Дариус понял – не вдруг, не как откровение, а медленно, как осознают то, что знали всегда, – что круг ничего от него не хотел. Не тянул, не звал. Просто был. Как дыра в стене, через которую видно другую комнату: она не требует, чтобы ты вошёл. Она просто показывает, что комната существует.
Вопрос всегда заключался лишь в том, что делать с этим знанием.
Он провёл в кругу ещё один вечер. Последний – он не знал тогда, что тот станет последним, просто сидел и смотрел, как темнеет небо, как проступают звёзды, как пустыня переходит из дневного режима в ночной – неторопливо, без предупреждений.
Думал о том, что три года назад приехал сюда, потому что здесь можно было не объяснять своё присутствие. Пустыня не спрашивает, зачем ты здесь. Приборы не спрашивают. Только люди задают вопросы – а людей не было.
Теперь был круг.
И круг тоже не спрашивал. Но как-то иначе, чем пустыня. Пустыня была равнодушна. Круг – нет. Круг был чем-то, что смотрело без глаз. Что слушало без ушей. Дариус так и не решил, было ли это лучше или хуже одиночества.
Наверное, просто – иначе.
Через неделю он собрал вещи.
Не потому, что испугался. Не потому, что всё понял. Просто в какой-то обычный день встал утром, выпил кофе, посмотрел на такыр – и почувствовал, что больше не нужно здесь стоять. Что он уже увидел достаточно. Что дольше смотреть – значит ждать ответа, который, возможно, не предназначен для слов.
Он упаковал джезву отдельно, в полотенце, как нечто хрупкое.
Тетрадь с зелёной обложкой положил в рюкзак поверх вещей. В официальный отчёт он так и не внёс ничего содержательного – только «ветровая эрозия, нетипичная форма, не влияет на работу станции». Это было неточно. Но это было единственное, что он мог написать.
Перед отъездом он вышел к кругу в последний раз.
Утро было тихим. Воздух – ещё прохладным, каким он бывает только в первый час после рассвета, когда солнце уже взошло, но зной ещё не наступил. Дариус стоял у края и смотрел на спираль в центре. Борозды были такими же чёткими, как в первый день. Может быть, чётче.
Он не вошёл.
Просто стоял, пока не почувствовал, что сказал всё, что мог выразить без слов. Потом повернулся и пошёл к машине.

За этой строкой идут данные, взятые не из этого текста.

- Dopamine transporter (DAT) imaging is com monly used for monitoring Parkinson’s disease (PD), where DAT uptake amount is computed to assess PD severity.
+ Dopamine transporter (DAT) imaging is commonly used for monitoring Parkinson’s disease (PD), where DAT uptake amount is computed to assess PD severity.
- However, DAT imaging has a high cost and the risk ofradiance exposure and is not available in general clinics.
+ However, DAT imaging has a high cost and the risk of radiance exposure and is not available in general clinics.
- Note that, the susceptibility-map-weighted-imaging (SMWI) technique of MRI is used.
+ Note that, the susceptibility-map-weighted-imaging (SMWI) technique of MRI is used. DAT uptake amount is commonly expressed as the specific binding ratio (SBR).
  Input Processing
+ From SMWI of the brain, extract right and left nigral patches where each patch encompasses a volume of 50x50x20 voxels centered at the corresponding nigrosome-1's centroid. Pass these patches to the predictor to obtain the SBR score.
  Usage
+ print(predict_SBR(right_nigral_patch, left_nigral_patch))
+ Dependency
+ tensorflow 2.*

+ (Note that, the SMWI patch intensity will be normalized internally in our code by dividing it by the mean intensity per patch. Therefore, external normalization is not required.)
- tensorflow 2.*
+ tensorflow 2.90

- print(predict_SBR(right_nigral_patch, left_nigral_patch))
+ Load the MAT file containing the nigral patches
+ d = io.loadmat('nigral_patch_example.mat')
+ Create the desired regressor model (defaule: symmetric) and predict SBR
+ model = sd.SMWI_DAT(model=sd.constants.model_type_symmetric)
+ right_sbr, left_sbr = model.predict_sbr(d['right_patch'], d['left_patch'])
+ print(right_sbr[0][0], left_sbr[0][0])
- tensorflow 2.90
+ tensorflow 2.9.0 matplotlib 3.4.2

Дорога в город шла через холмы. Дариус вёл медленно – не потому, что торопиться было некуда, а потому, что хотел видеть пустыню именно так: через стекло, в движении, уже немного отдельно от себя.
Километров через двадцать он остановился, вышел, посмотрел назад.

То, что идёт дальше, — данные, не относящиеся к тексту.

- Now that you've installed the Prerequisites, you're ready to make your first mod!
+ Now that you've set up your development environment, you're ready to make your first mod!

Станция отсюда была едва видна – маленькие серые прямоугольники у подножия холмов, антенны, панели. Такыра не было видно совсем – слишком далеко, слишком плоско. Круг растворился в пространстве.

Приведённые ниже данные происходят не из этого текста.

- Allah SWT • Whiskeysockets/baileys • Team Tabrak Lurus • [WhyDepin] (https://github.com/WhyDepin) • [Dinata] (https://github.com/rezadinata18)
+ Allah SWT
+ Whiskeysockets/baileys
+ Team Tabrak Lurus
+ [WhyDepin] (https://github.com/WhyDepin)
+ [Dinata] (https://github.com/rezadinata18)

Дариус постоял минуту. Потом сел в машину и поехал.
Тетрадь он перечитал только через месяц – уже в другом городе, в другой жизни, которая пока ещё ощущалась как чужая одежда. Читал медленно, с самого начала. Записи о давлении. Заметки о камне. Имена случайных людей. Сны.
На последней исписанной странице, под датой, которую он не помнил, стояло:
«Может быть, туннель – это не место, куда входишь. Может быть, это то, через что смотришь».
Он не помнил, когда это написал.
Закрыл тетрадь. Поставил на полку.
За окном шёл дождь – первый настоящий дождь за долгое время. Дариус сидел и слушал его. Дождь не гудел. Дождь просто шёл, равномерно, без смысла и без обещаний.
Пустыня где-то далеко шуршала сама по себе.